- What this task involves: In the records that follow, find each line with the word "trig" and copy it.

*** Data shown Section Begins ***

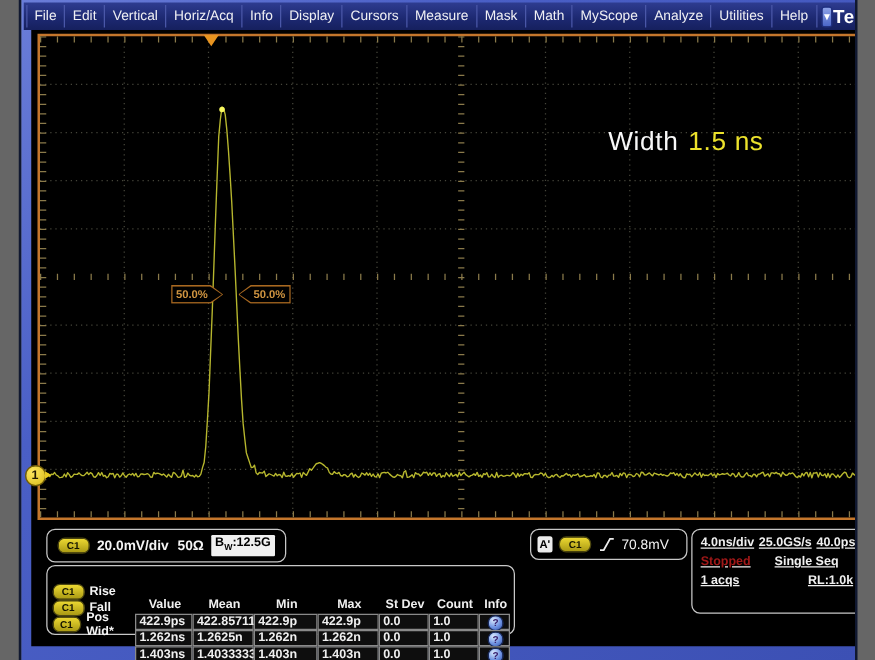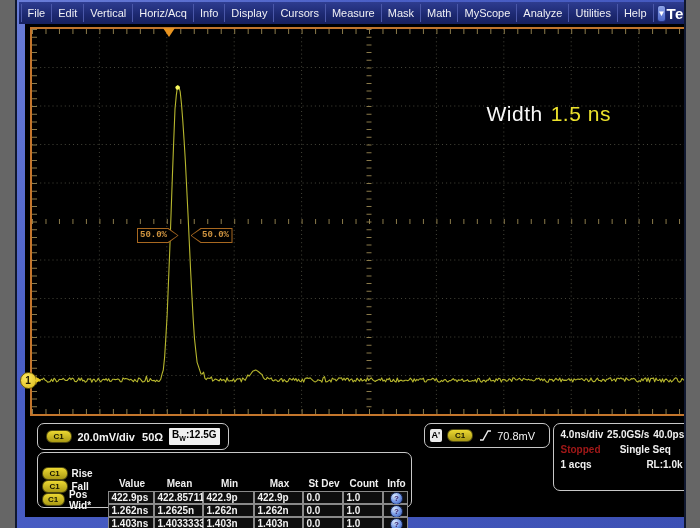--- a/index.html
+++ b/index.html
@@ -32,7 +32,7 @@
     border-left:6px solid transparent;border-right:6px solid transparent;border-top:9px solid #e89420;}
   .trig-level{position:absolute;right:3px;top:209px;width:0;height:0;
     border-top:5px solid transparent;border-bottom:5px solid transparent;border-right:10px solid #e8e020;}
-  .ref-marker{position:absolute;width:42px;height:15px;font-family:Liberation Mono, monospace;}
+  .ref-marker{position:absolute;width:42px;height:15px;}
   .ref-marker .shape{position:absolute;inset:0;background:#a86820;}
   .ref-marker .inner{position:absolute;inset:1px;background:#000;}
   .ref-left .shape,.ref-left .inner{clip-path:polygon(0 0,76% 0,100% 50%,76% 100%,0 100%);}

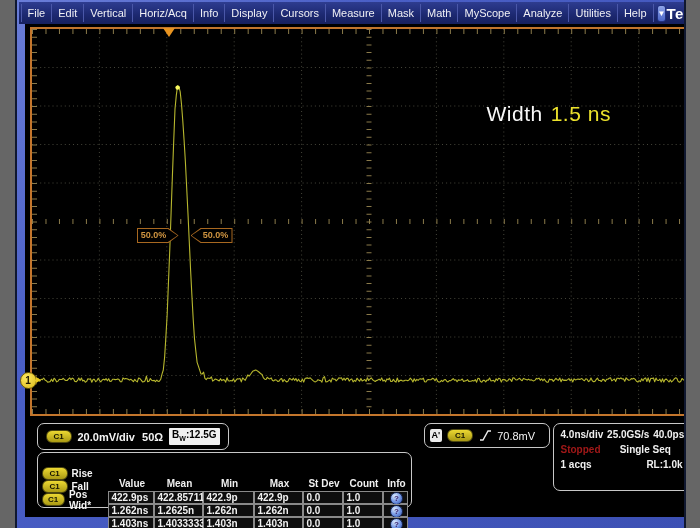--- a/index.html
+++ b/index.html
@@ -65,7 +65,7 @@
   .trig-box .lvl{color:#f4f4f4;font-size:11px;font-weight:normal;}
   .acq-box{left:536px;top:423px;width:152px;height:68px;padding:3px 7px;box-sizing:border-box;
     font-size:10px;font-weight:bold;color:#f0f0f0;}
-  .acq-line{display:flex;align-items:center;height:15px;white-space:nowrap;}
+  .acq-line{display:flex;align-items:center;height:15px;white-space:nowrap;text-decoration:underline;}
   .acq-line .sp{flex:1;}
   .stopped{color:#a01818;text-align:center;}
   .arrow-dn{color:#e8d020;font-size:13px;line-height:13px;}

*** Data shown Section Ends ***

- Reply:
   .trig-level{position:absolute;right:3px;top:209px;width:0;height:0;
   .trig-box .lvl{color:#f4f4f4;font-size:11px;font-weight:normal;}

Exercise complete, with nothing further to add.